Scientists always look for ways to get more from existing technology and to drive innovation. COVID-19 fuels the need for such advances as much as anything has in years. Here, combining RNA-based testing with other technology could spawn important improvements. For example, a team of scientists in Taiwan reported “A rapid, inexpensive, and easy-to-use POC [point-of-care] diagnostic device integrated with a smartphone could reduce transportation needs, lower the risk of spreading infection, alleviate the strain on the healthcare system, and mitigate the cost of care for both individuals and the government.”

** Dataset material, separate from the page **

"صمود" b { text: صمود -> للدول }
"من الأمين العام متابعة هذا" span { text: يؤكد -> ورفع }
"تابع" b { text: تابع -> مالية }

Along those lines, these scientists suggested that “research into the development of a paper-based RNA assay for use in combination with a smartphone application can provide new insights into designing POC COVID-19 diagnostics and ultimately improve the health care system to combat this and similar diseases.”
Scanning a Spectrum
At the University of Albany in New York, Professor Igor Lednev, Ph.D., runs an analytical chemistry laboratory that specializes in applications of spectroscopy. One application involves the diagnosis of Duchenne muscular dystrophy (DMD). In 2020, Lednev, his students Nicole Ralbovsky and Andrew Galfano, and biologists Bijan and Paromita Dey wrote: “The earlier the disease is identified, the better opportunity the afflicted individual has for seeking treatment opportunities to slow the progression of the disease phenotype.” But there’s been no easy way to make that diagnosis.
Using Raman hyperspectroscopic analysis of blood serum, Lednev’s team accurately diagnosed DMD in mice, and the nucleic acids in the sample play a role in the mechanism behind the diagnostic. “We know that DNA and RNA are important,” Lednev says, but it’s not necessary to know exactly how to make use of this diagnostic.

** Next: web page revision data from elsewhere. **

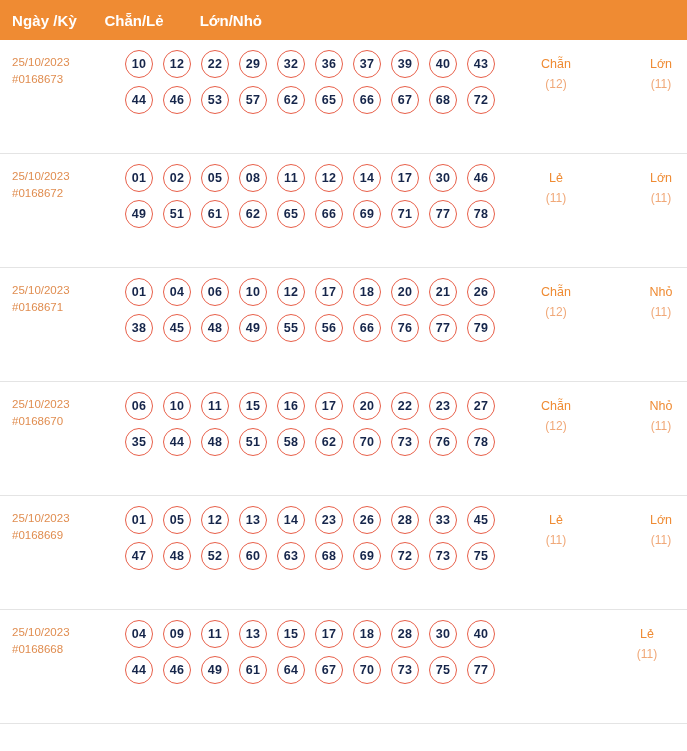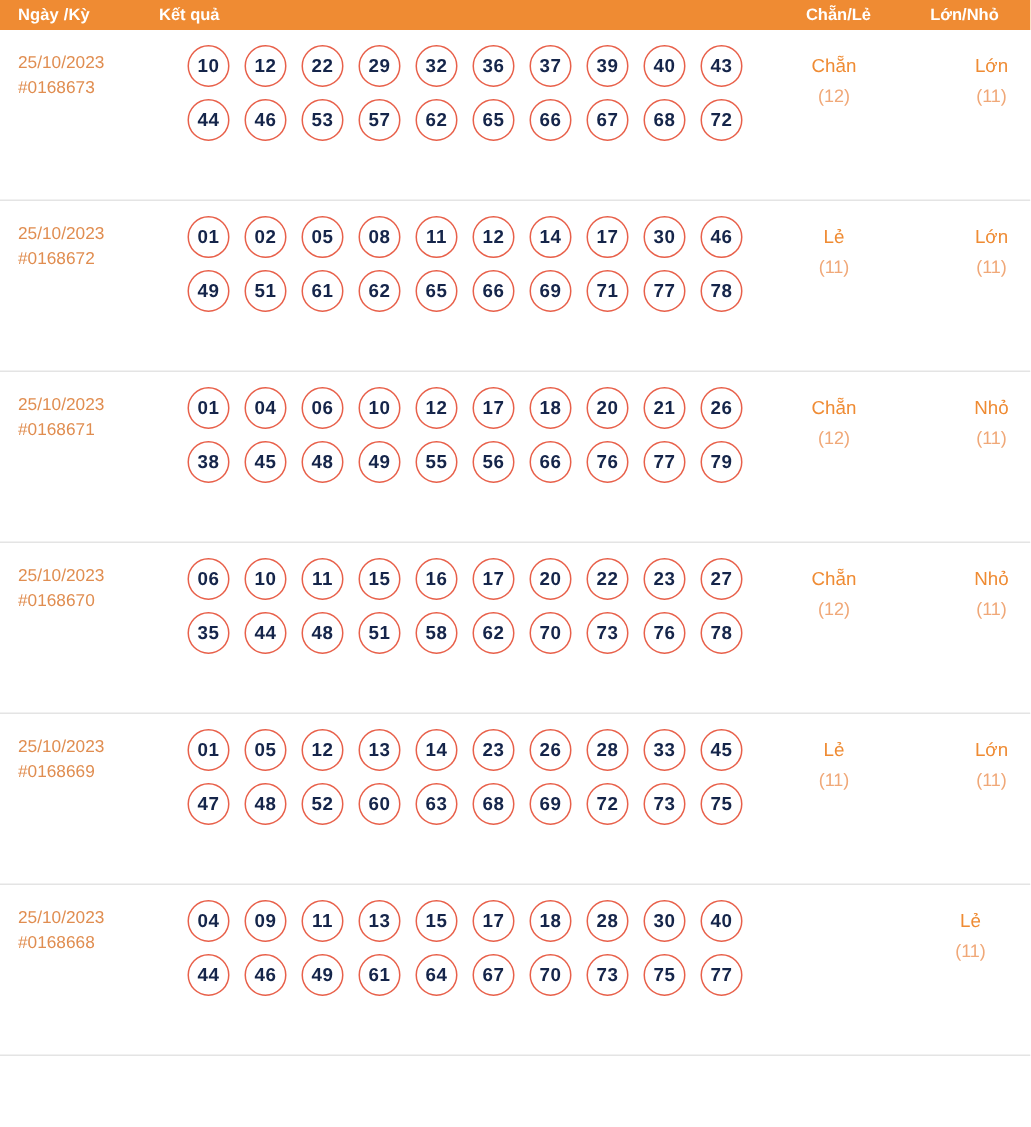"Ngày /Kỳ" .table-header { font-size: 11px -> 15px; height: 20px -> 40px }
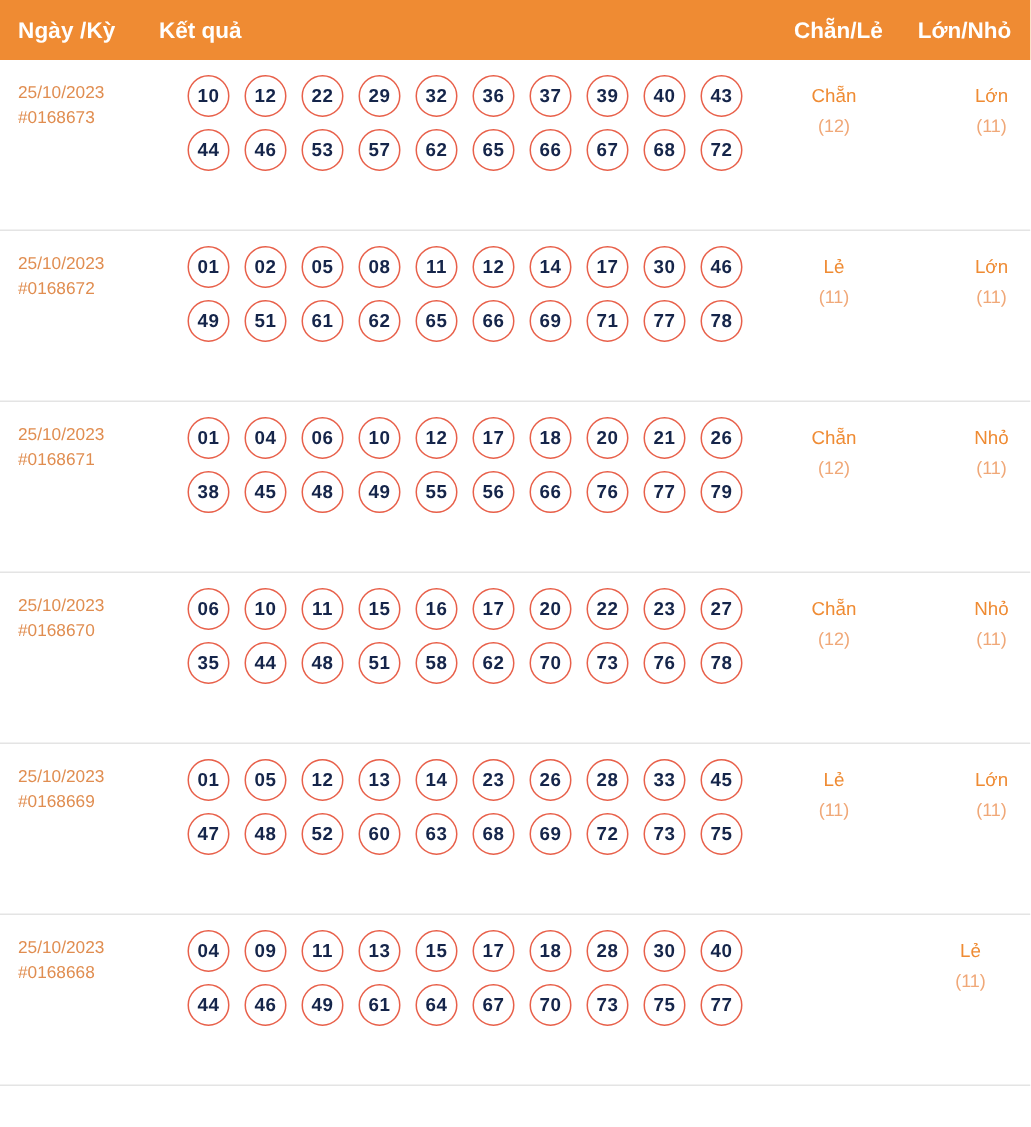"Kết quả" div.th-results { html: <div>Kết quả</div> -> none }
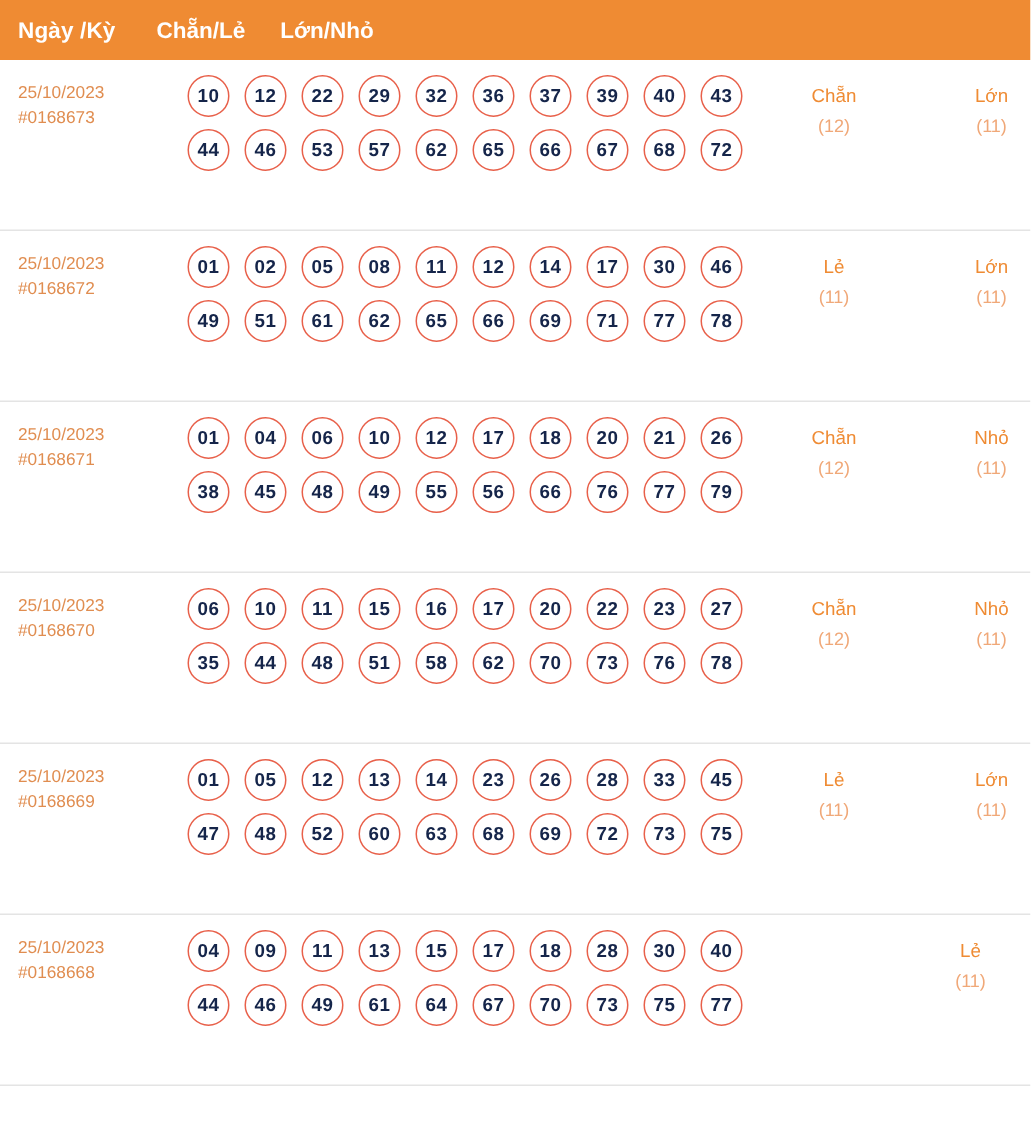"Lớn/Nhỏ" .th-bigsmall { text-align: center -> right }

In fact, that’s one strength of this approach, because scientists don’t need to start with a target. Plus, Lednev says: “The advantage of a spectroscopic marker is that it potentially has contributions from multiple biochemical markers, so the specificity and sensitivity is expected to be higher.”
So far, Lednev and his colleagues applied their DMD method to an animal model. Next, they will try the diagnostic with humans. If it appears to work there, too, the diagnostic will be further tested in a clinical trial.

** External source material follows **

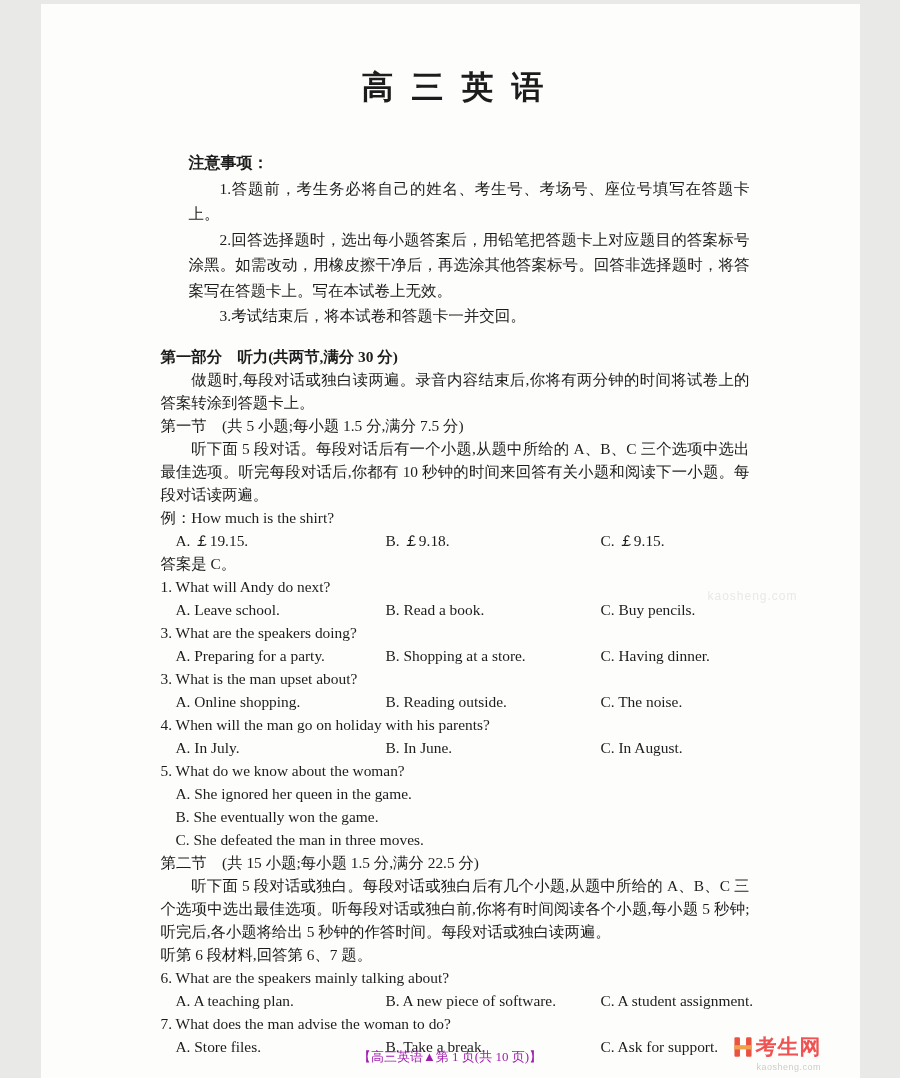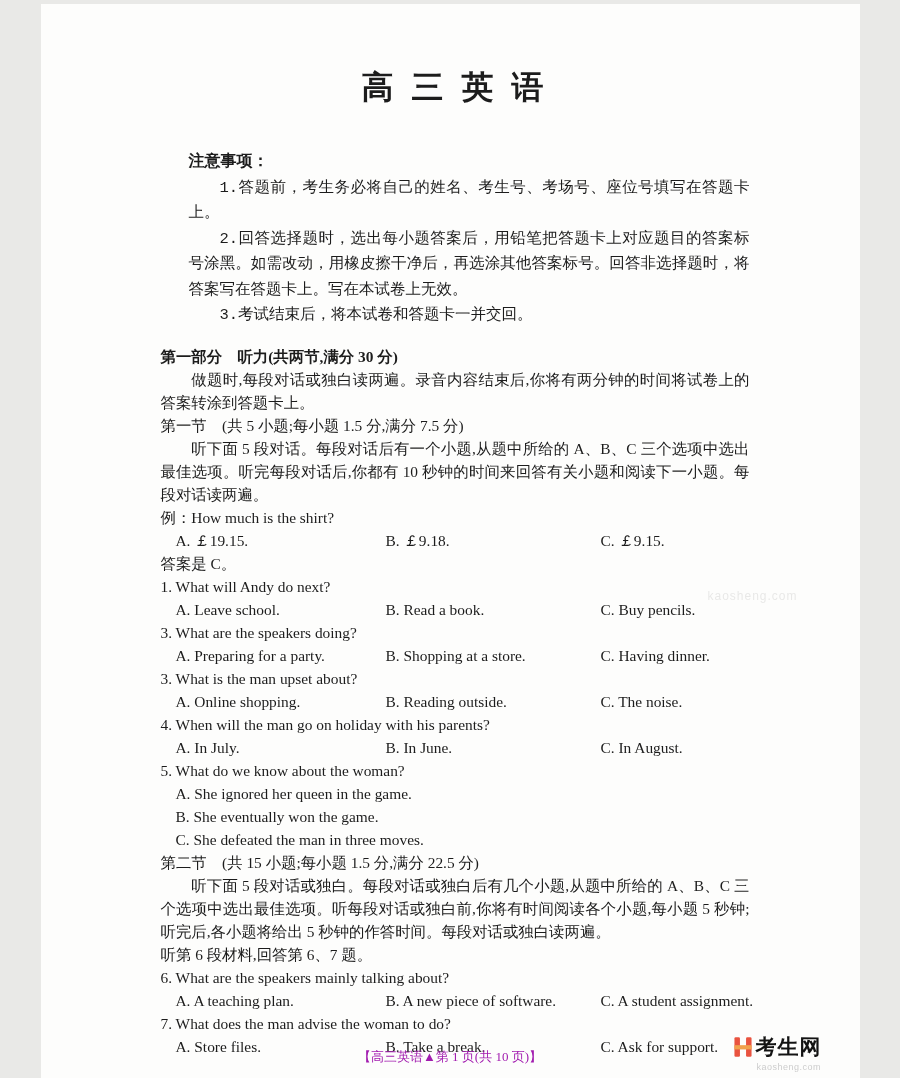"注意事项：" .notice p { font-family: Liberation Mono, monospace -> none }
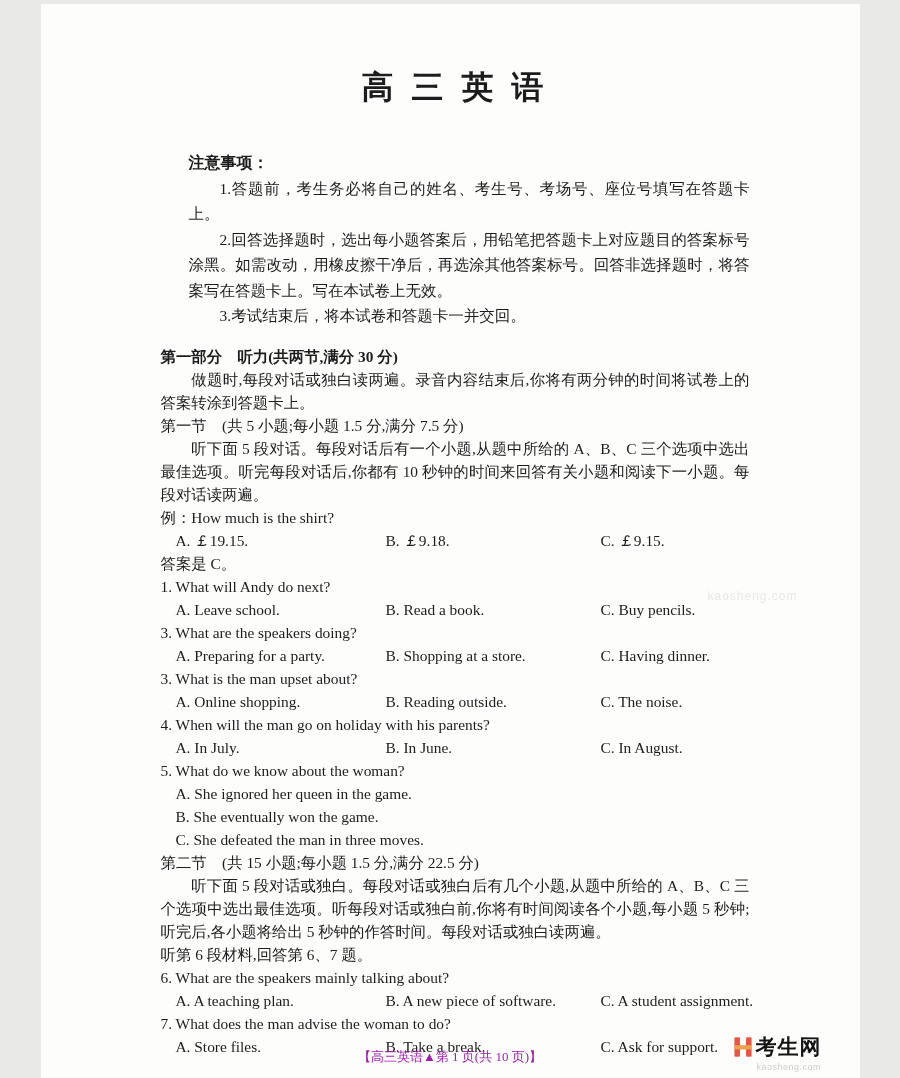"考生网" .wm-brand { color: #000000 -> #ef4444 }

Other scientists also apply Raman spectroscopy to diagnostics. For example, Amit Dutt of the Tata Memorial Centre in India and colleagues used Raman spectroscopy to detect RNA from viruses in saliva. This diagnostic uses 65 features of a Raman spectrum and software that the scientists call an RNA Virus Detector (RVD). The scientists concluded: “This provides the essential framework for field-application of Raman Spectroscopy‐based RVD in monitoring and responding to the COVID‐19 pandemic.”
Overall, diagnostic approaches like those of Lednev and Dutt allow for the quicker development of diagnostics for new diseases. Instead of creating a completely new technique, only the computation or software needs to be adjusted. Both of these diagnostics depend on sophisticated analysis, such as the machine learning used in Lednev’s diagnostic. This type of approach could also produce a diagnostic that can adjust to changes within a disease, such as mutations in SARS-CoV-2 or other infectious agents. That could make these some of the most useful diagnostics of all.